Lazy-MDPs: Towards Interpretable Reinforcement Learning by Learning When to Act
This addresses the interpretability issue in reinforcement learning for AI agents, though it is incremental as it builds on standard MDPs with a new mode of action.
The paper tackles the problem of making reinforcement learning agents more interpretable by enabling them to decide when to act, rather than just how, through lazy-MDPs, which allow deferring to a default policy and penalize non-lazy actions, resulting in competitive performance in Atari games with control taken in only a limited subset of states.

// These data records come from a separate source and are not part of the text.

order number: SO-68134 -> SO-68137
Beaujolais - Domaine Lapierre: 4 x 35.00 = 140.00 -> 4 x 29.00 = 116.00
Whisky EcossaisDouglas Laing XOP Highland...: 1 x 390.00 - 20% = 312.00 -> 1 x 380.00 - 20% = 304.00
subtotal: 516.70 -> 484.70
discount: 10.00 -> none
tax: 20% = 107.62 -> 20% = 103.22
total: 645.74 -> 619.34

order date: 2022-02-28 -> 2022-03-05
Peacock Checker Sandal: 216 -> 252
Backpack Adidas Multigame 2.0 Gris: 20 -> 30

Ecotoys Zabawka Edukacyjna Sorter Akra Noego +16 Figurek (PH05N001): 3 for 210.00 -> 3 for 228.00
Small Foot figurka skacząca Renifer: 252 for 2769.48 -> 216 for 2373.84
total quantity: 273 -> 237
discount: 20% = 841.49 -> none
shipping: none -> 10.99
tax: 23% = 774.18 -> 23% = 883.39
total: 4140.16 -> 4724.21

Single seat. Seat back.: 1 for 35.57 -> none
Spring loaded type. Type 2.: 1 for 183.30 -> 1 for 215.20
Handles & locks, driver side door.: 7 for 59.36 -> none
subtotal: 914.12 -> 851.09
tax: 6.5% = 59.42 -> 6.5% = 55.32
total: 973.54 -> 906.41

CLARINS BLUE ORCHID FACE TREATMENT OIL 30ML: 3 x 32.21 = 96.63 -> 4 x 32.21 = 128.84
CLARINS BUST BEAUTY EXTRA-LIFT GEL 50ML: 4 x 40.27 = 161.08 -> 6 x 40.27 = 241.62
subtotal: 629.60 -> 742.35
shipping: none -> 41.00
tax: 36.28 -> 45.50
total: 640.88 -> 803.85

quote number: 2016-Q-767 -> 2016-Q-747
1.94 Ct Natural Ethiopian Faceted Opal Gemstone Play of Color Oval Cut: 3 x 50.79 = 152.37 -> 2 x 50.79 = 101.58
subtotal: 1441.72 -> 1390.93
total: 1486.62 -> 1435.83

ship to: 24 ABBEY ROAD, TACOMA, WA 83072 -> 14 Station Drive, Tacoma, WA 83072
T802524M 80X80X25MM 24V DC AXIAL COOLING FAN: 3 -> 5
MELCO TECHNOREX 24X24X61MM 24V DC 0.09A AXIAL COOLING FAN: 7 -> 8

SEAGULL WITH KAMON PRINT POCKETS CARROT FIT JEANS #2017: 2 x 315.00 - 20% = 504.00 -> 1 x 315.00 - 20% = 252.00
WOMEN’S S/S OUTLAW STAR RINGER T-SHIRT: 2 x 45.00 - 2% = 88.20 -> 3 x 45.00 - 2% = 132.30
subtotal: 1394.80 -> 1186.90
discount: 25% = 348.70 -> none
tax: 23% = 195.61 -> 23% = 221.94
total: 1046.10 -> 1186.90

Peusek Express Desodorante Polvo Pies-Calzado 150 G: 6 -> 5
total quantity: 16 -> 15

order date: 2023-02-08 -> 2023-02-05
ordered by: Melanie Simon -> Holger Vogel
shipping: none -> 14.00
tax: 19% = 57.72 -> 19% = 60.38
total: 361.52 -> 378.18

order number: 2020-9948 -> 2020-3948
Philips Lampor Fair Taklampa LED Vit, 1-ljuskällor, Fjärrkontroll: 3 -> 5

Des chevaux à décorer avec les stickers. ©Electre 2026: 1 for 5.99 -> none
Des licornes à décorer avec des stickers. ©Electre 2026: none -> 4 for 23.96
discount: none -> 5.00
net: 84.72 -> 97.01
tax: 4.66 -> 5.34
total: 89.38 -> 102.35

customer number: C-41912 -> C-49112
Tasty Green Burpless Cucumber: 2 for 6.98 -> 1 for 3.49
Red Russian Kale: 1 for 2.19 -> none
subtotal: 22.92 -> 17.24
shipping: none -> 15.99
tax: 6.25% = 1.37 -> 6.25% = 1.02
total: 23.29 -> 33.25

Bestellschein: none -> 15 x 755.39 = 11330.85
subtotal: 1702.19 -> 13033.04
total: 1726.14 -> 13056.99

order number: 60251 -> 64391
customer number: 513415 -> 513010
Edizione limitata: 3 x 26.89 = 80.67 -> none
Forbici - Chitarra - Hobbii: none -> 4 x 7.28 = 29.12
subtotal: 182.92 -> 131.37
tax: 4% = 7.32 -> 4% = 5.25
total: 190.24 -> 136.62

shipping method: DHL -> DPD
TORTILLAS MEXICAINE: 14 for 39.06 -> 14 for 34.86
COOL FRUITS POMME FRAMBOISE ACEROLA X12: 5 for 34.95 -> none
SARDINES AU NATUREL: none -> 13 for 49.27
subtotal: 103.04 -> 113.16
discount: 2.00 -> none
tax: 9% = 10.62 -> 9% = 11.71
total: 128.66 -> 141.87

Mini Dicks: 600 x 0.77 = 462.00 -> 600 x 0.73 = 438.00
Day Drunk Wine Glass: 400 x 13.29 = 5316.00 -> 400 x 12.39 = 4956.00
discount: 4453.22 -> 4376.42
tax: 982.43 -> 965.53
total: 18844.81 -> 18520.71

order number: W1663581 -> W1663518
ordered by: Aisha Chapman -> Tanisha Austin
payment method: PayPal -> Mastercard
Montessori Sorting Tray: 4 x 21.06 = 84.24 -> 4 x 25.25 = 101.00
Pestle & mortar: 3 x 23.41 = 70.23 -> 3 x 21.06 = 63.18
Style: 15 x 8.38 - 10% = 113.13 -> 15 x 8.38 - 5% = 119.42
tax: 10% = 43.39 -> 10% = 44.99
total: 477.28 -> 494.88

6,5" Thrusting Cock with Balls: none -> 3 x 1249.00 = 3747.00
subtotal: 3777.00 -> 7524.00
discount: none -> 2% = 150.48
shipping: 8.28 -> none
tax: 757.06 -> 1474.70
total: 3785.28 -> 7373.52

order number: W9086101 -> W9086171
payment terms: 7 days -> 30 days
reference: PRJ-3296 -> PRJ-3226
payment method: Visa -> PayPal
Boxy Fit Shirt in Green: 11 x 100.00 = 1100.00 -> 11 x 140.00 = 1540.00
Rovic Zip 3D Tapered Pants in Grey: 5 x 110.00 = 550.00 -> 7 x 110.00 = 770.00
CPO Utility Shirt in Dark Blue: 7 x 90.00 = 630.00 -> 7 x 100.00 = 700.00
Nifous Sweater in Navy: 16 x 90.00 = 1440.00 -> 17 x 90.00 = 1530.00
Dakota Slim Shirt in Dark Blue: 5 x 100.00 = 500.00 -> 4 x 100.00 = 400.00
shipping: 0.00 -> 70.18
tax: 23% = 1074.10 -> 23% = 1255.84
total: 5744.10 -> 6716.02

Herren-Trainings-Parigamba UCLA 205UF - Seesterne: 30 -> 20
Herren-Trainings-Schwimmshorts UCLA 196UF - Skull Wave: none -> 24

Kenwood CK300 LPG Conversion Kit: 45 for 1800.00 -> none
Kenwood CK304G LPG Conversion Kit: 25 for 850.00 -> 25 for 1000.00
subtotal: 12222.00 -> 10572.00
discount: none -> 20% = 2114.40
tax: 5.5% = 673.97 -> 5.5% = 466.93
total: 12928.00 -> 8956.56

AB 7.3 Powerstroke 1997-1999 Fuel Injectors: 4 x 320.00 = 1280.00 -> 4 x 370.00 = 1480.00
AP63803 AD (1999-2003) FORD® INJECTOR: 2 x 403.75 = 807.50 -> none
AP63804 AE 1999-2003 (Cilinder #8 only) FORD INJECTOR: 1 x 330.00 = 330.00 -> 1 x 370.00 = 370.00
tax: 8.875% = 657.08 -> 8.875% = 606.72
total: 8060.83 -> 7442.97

Traditionally, Reinforcement Learning (RL) aims at deciding how to act optimally for an artificial agent. We argue that deciding when to act is equally important. As humans, we drift from default, instinctive or memorized behaviors to focused, thought-out behaviors when required by the situation. To enhance RL agents with this aptitude, we propose to augment the standard Markov Decision Process and make a new mode of action available: being lazy, which defers decision-making to a default policy. In addition, we penalize non-lazy actions in order to encourage minimal effort and have agents focus on critical decisions only. We name the resulting formalism lazy-MDPs. We study the theoretical properties of lazy-MDPs, expressing value functions and characterizing optimal solutions. Then we empirically demonstrate that policies learned in lazy-MDPs generally come with a form of interpretability: by construction, they show us the states where the agent takes control over the default policy. We deem those states and corresponding actions important since they explain the difference in performance between the default and the new, lazy policy. With suboptimal policies as default (pretrained or random), we observe that agents are able to get competitive performance in Atari games while only taking control in a limited subset of states.